Prepare for the inevitable so I won’t be blindsided.
That’s the great thing about a blog, really. My hands can keep up with my brain. Because of that, I’m able to express what’s going on in my head. I can speak what’s inside me and not care what anyone has to say. These are my thoughts. Why should it matter?
It shouldn’t matter because it doesn’t matter. It never has.
Yet there’s another truth: the only monsters in this world are the ones we, as humans, as a society, create. I don’t believe in Hell or Purgatory or an evil demon or devil out to steal my soul. I don’t believe in the same concept of God most are familiar with, either. What I do believe in, however, is something of a passion of mine.
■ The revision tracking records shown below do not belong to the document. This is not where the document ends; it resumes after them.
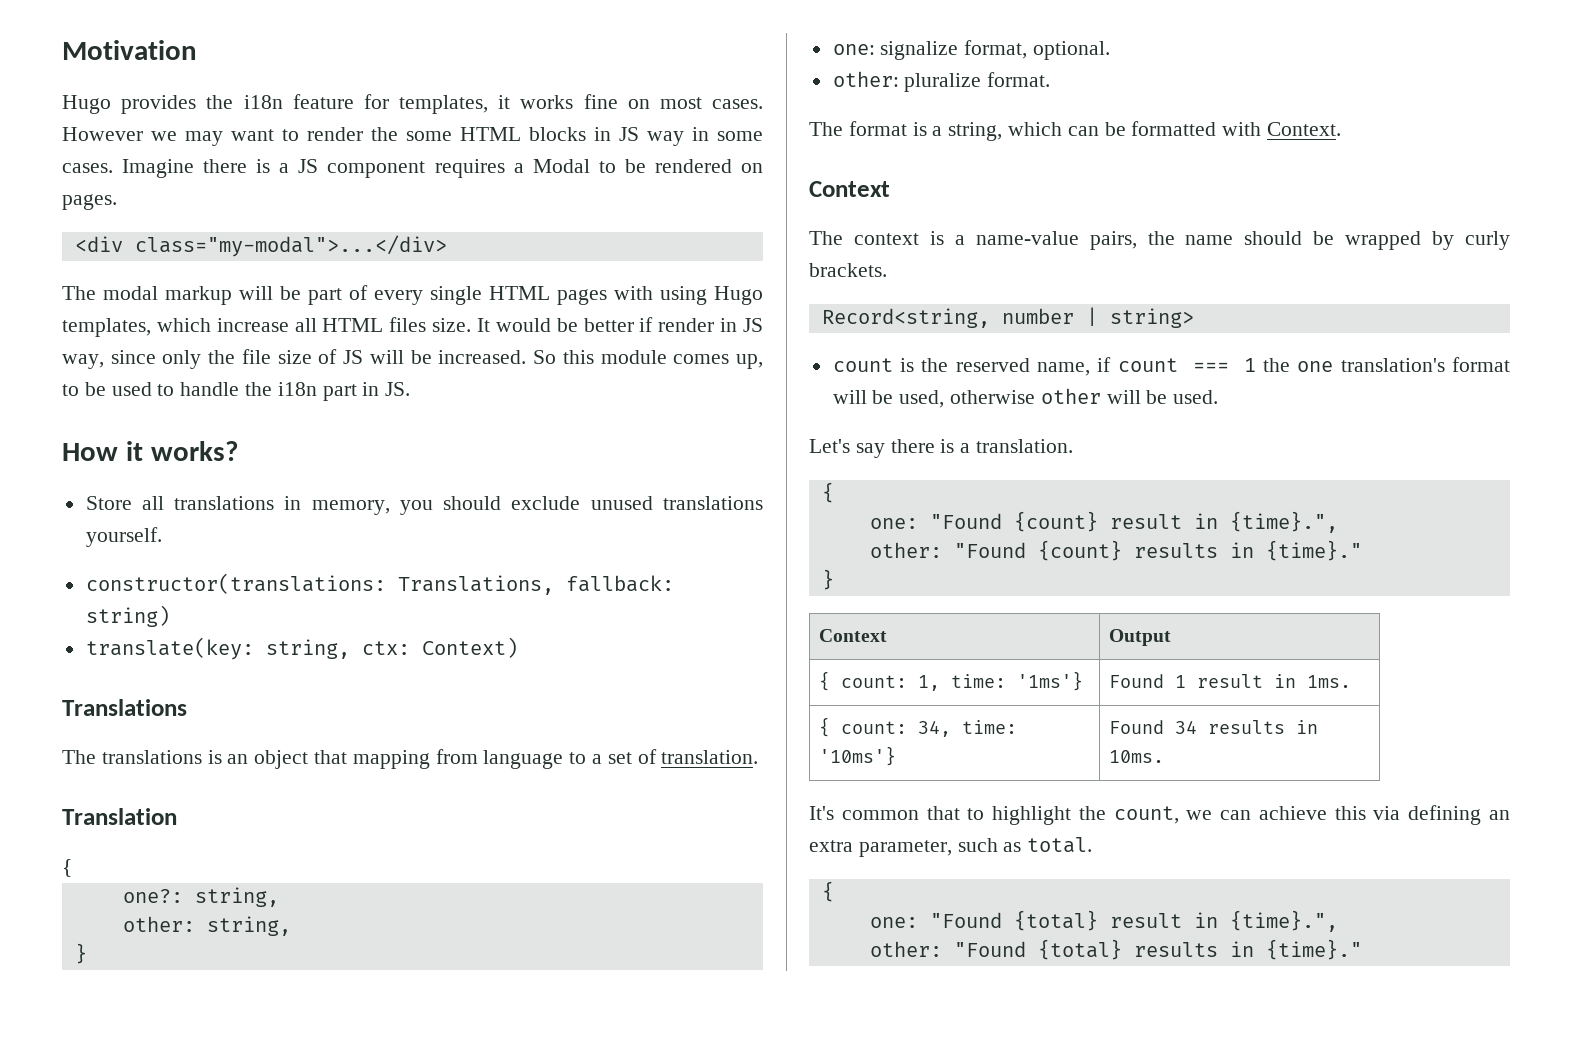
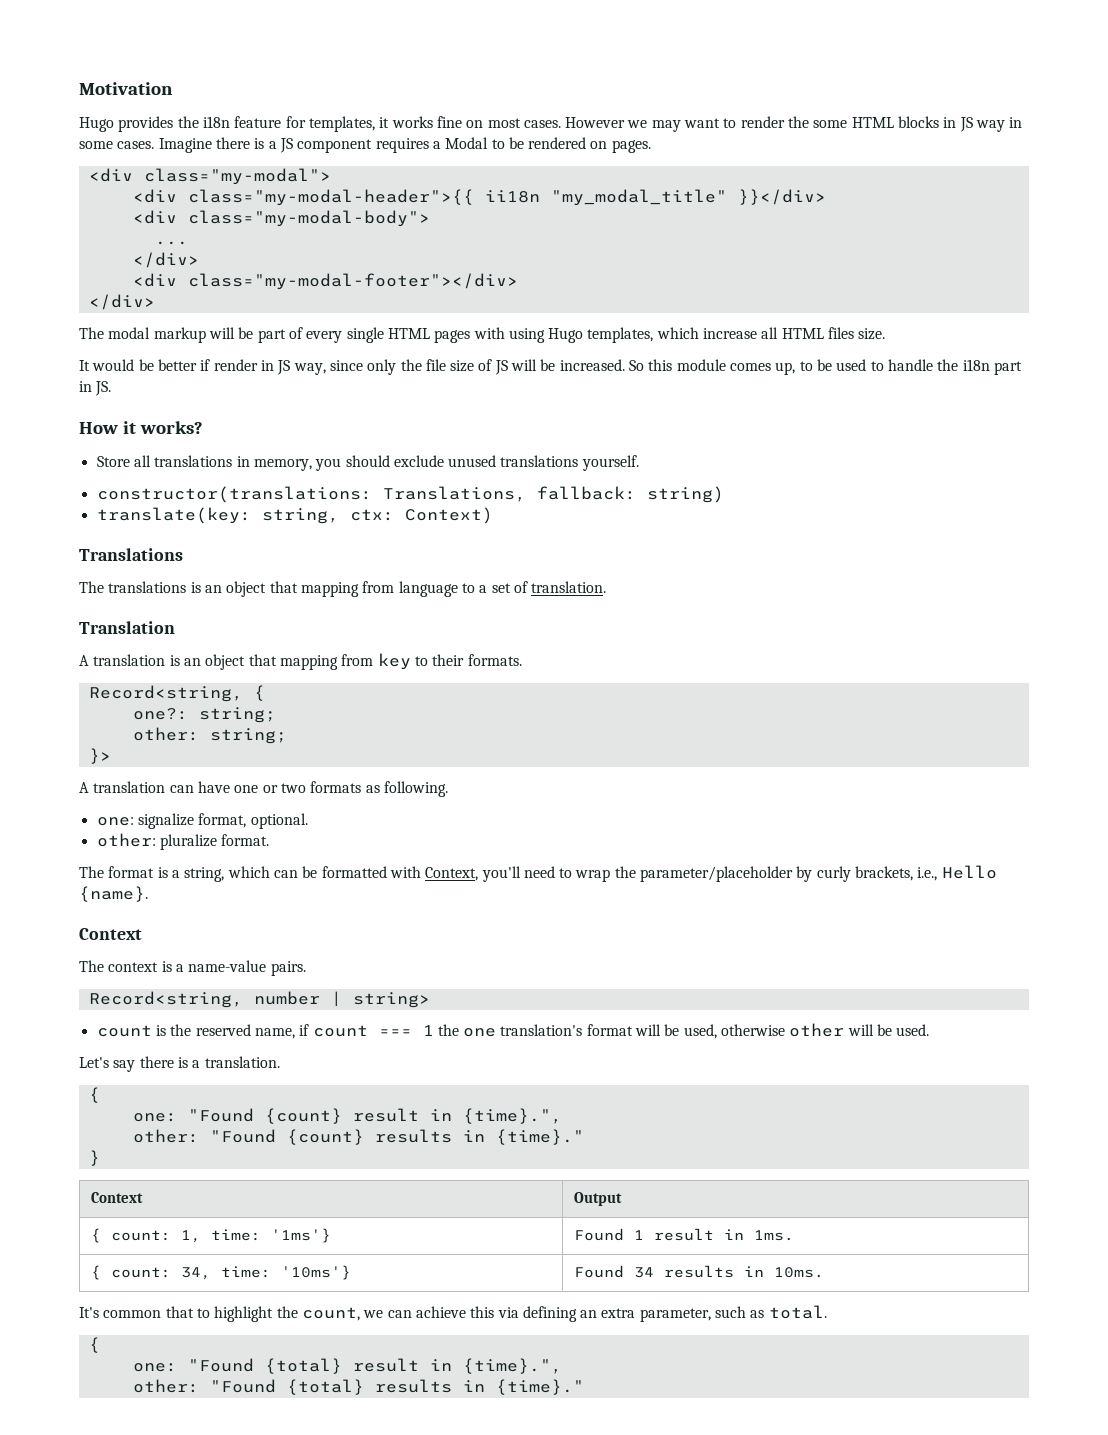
- <div class="my-modal">...</div>
+ <div class="my-modal">
+ <div class="my-modal-header">{{ ii18n "my_modal_title" }}</div>
+ <div class="my-modal-body">
+ ...
+ </div>
+ <div class="my-modal-footer"></div>
+ </div>
- The modal markup will be part of every single HTML pages with using Hugo templates, which increase all HTML files size. It would be better if render in JS way, since only the file size of JS will be increased.
+ The modal markup will be part of every single HTML pages with using Hugo templates, which increase all HTML files size.
+ It would be better if render in JS way, since only the file size of JS will be increased.
  Translation
- {
+ A translation is an object that mapping from key to their formats.
+ Record<string, {
- one?: string,
- other: string,
- }
+ one?: string;
+ other: string;
+ }>
+ A translation can have one or two formats as following.
- The format is a string, which can be formatted with Context.
+ The format is a string, which can be formatted with Context, you'll need to wrap the parameter/placeholder by curly brackets, i.e., Hello {name}.
- The context is a name-value pairs, the name should be wrapped by curly brackets.
+ The context is a name-value pairs.

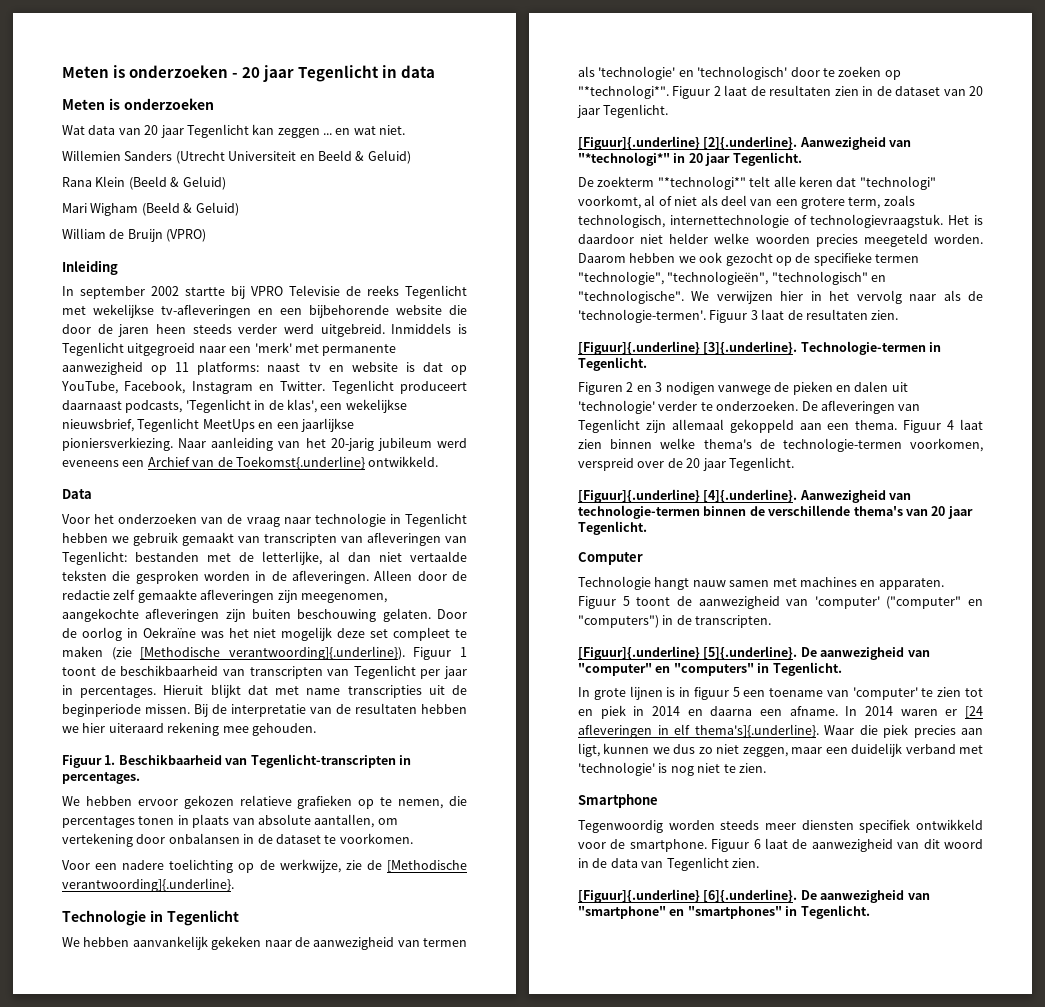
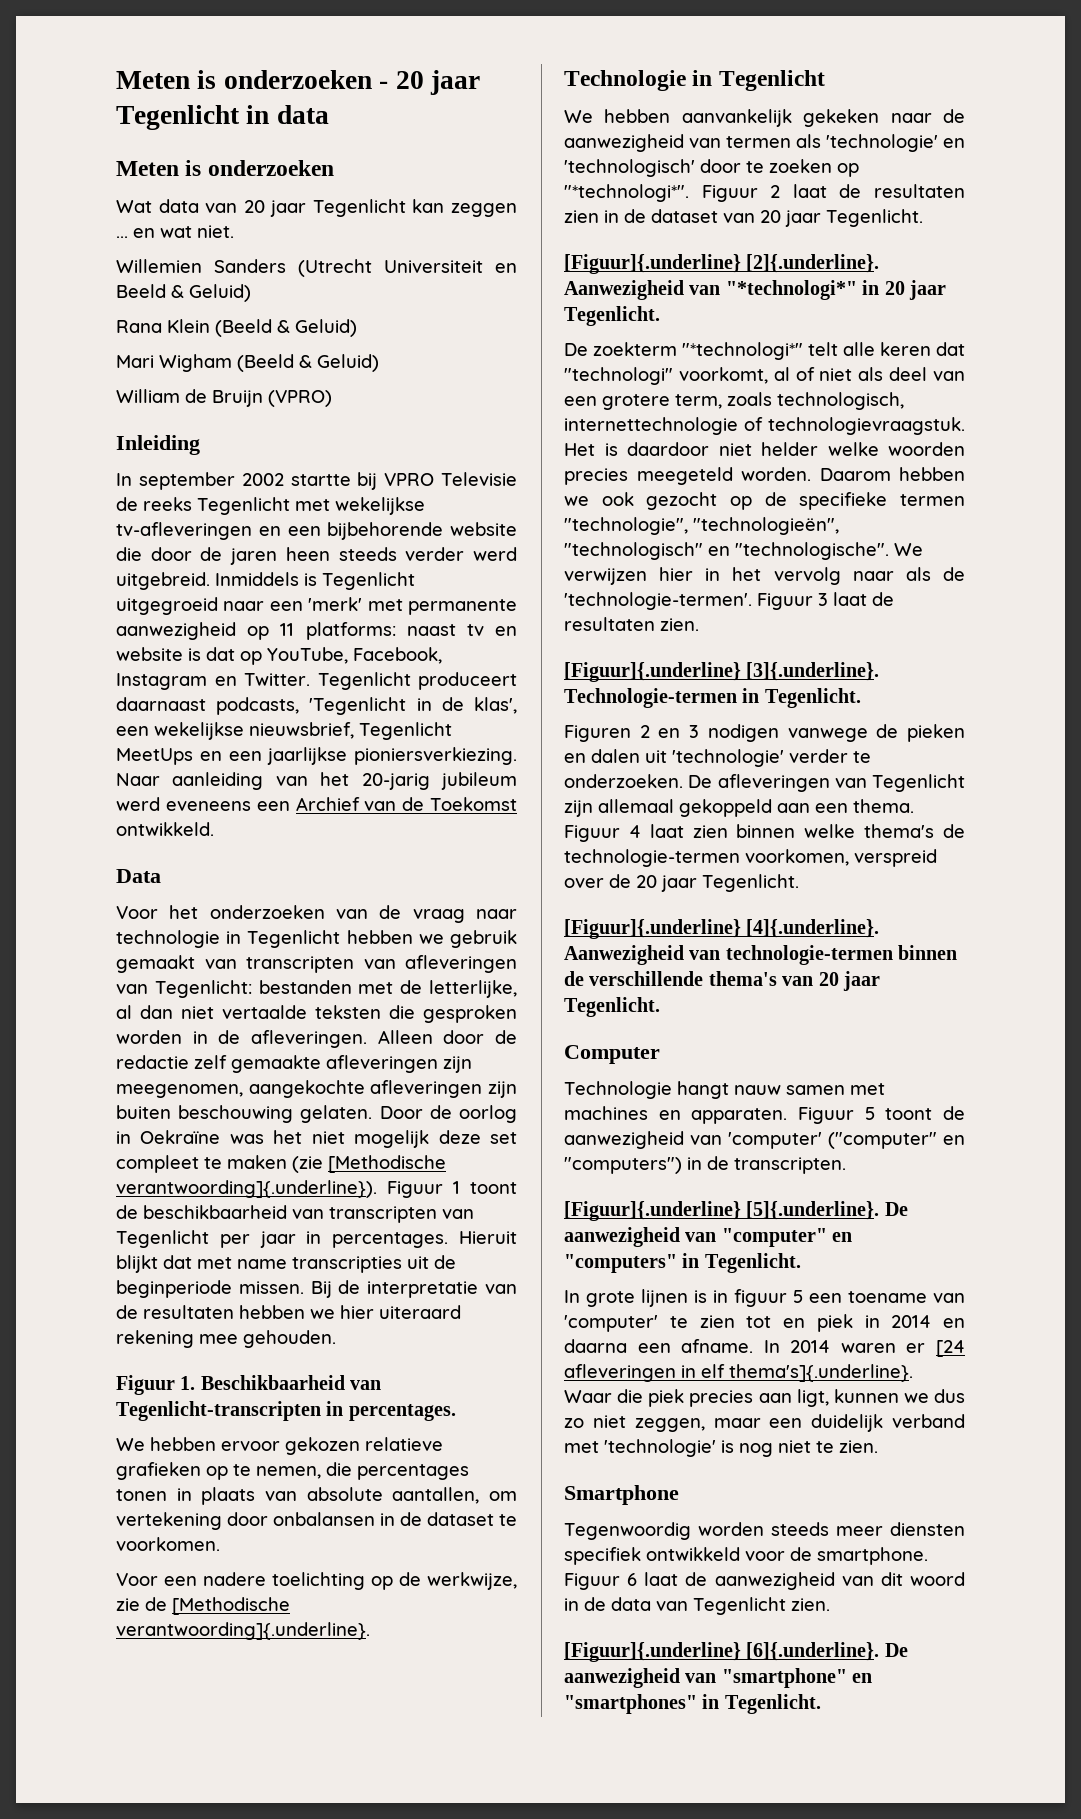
- Naar aanleiding van het 20-jarig jubileum werd eveneens een Archief van de Toekomst{.underline} ontwikkeld.
+ Naar aanleiding van het 20-jarig jubileum werd eveneens een Archief van de Toekomst ontwikkeld.

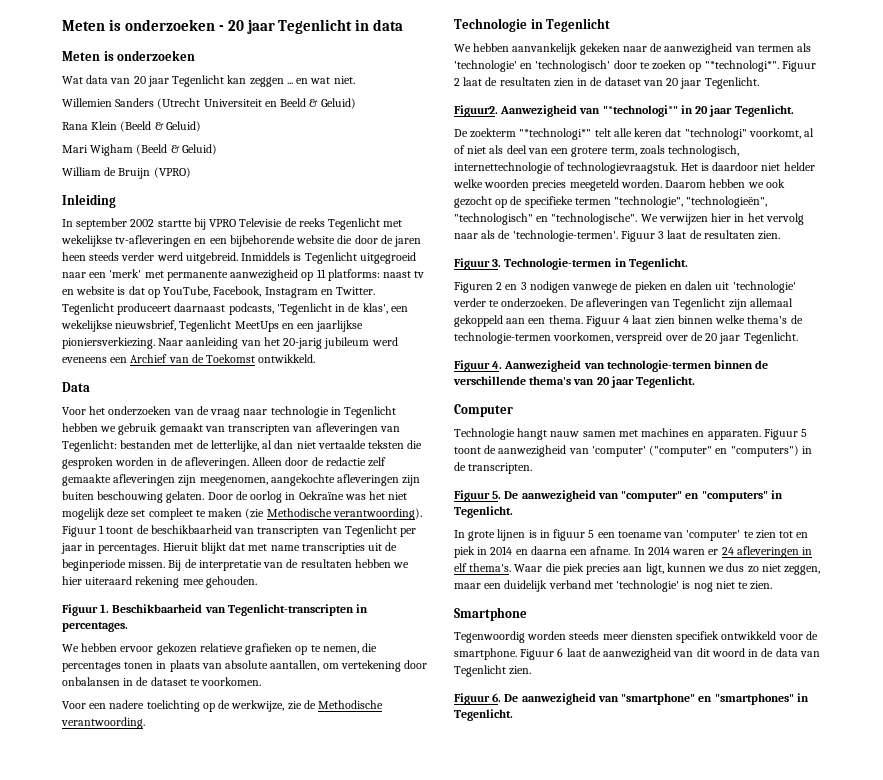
- Door de oorlog in Oekraïne was het niet mogelijk deze set compleet te maken (zie [Methodische verantwoording]{.underline}). Figuur 1 toont de beschikbaarheid van transcripten van Tegenlicht per jaar in percentages.
+ Door de oorlog in Oekraïne was het niet mogelijk deze set compleet te maken (zie Methodische verantwoording). Figuur 1 toont de beschikbaarheid van transcripten van Tegenlicht per jaar in percentages.
- Voor een nadere toelichting op de werkwijze, zie de [Methodische verantwoording]{.underline}.
+ Voor een nadere toelichting op de werkwijze, zie de Methodische verantwoording.
- [Figuur]{.underline} [2]{.underline}. Aanwezigheid van "*technologi*" in 20 jaar Tegenlicht.
+ Figuur2. Aanwezigheid van "*technologi*" in 20 jaar Tegenlicht.
- [Figuur]{.underline} [3]{.underline}. Technologie-termen in Tegenlicht.
+ Figuur 3. Technologie-termen in Tegenlicht.
- [Figuur]{.underline} [4]{.underline}. Aanwezigheid van technologie-termen binnen de verschillende thema's van 20 jaar Tegenlicht.
+ Figuur 4. Aanwezigheid van technologie-termen binnen de verschillende thema's van 20 jaar Tegenlicht.
- [Figuur]{.underline} [5]{.underline}. De aanwezigheid van "computer" en "computers" in Tegenlicht.
+ Figuur 5. De aanwezigheid van "computer" en "computers" in Tegenlicht.
- In 2014 waren er [24 afleveringen in elf thema's]{.underline}. Waar die piek precies aan ligt, kunnen we dus zo niet zeggen, maar een duidelijk verband met 'technologie' is nog niet te zien.
+ In 2014 waren er 24 afleveringen in elf thema's. Waar die piek precies aan ligt, kunnen we dus zo niet zeggen, maar een duidelijk verband met 'technologie' is nog niet te zien.
- [Figuur]{.underline} [6]{.underline}. De aanwezigheid van "smartphone" en "smartphones" in Tegenlicht.
+ Figuur 6. De aanwezigheid van "smartphone" en "smartphones" in Tegenlicht.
A fire that will never stop burning.
Wandering Worlds: Passion Caught Aflame
In one of my last posts, I found a quote: Find What You Love, Then Let It Kill You. I can’t remember who said it, or why, but it is something each of us should live by. Passion is a force to be reckoned with. I love to write – not just creative little pieces of fiction, but just about anything I can think of. I have something to say about everything I encounter, even if it’s a simple, “I have no freaking idea what to say about that…”
I have passions.
- Random Photography Moments
- Playing Video Games
Most of what I’m interested in, so are other people. I’m fascinated with spirituality, with spirits and ghosts and souls, with different cultures and faiths around the world, and the Chakra System. I’m studying paganism (with an emphasis on Druidry), I’m learning about the Chakras, I’m learning about my own shortcomings and how to overcome them, I’m writing and reading and dancing in my room (I look somewhat drunk because of all the shit I’m stumbling over…really got to clean this place up).
There’s another quote I found, one that I like a great deal.
Art Is The God You Have Not Seen.
– Marry Butts
There’s something powerful about that sentence. I can’t place my finger on it, but I know it has a big impact on some people. It made me stop and think. Art is the God you have not Seen. After hearing it, I can’t help but think it over. To turn the words over, to try and figure out the meaning, to make it easier for my brain to digest.
Art is God, Unseen.
That’s my conclusion. Every artist, be it a writer or a dancer or someone who goes out and does random things that have no name, is divine. Every person is divine, though I think those who tend to gravitate towards art and its many forms are the ones who are nearest to whatever vision they have of God.
Art is God, Unseen.
For a writer, this phrase is beyond powerful. Every storyteller plays the role of God for they create worlds and souls, they shape history and culture. They bring life and they rain death upon their creations. A writer nurtures what they create. A writer neglects the things which they breathed life into. On the same hand, a writer is also a parent who is more involved with their creations, with their children, because they have to shape and sculpt and build and cut away until the child they bore from the fruit of their mind is, without doubt, an image of divine perfection.
I have hundreds of these children. They’re all over WordPress.
That’s what I wanted, in the end. I wanted to share my creations, to expose them to any who will take a step into the confines of my mind. I write because I can see the world, and its wonders, though the words I create. I can know different emotions a bit better, even if it’s only for a short while. I can confront issues and messes I’ve faced in real life and then solve them, fix them, on paper in words of unchangeable ink.
I write because doing otherwise would be murder.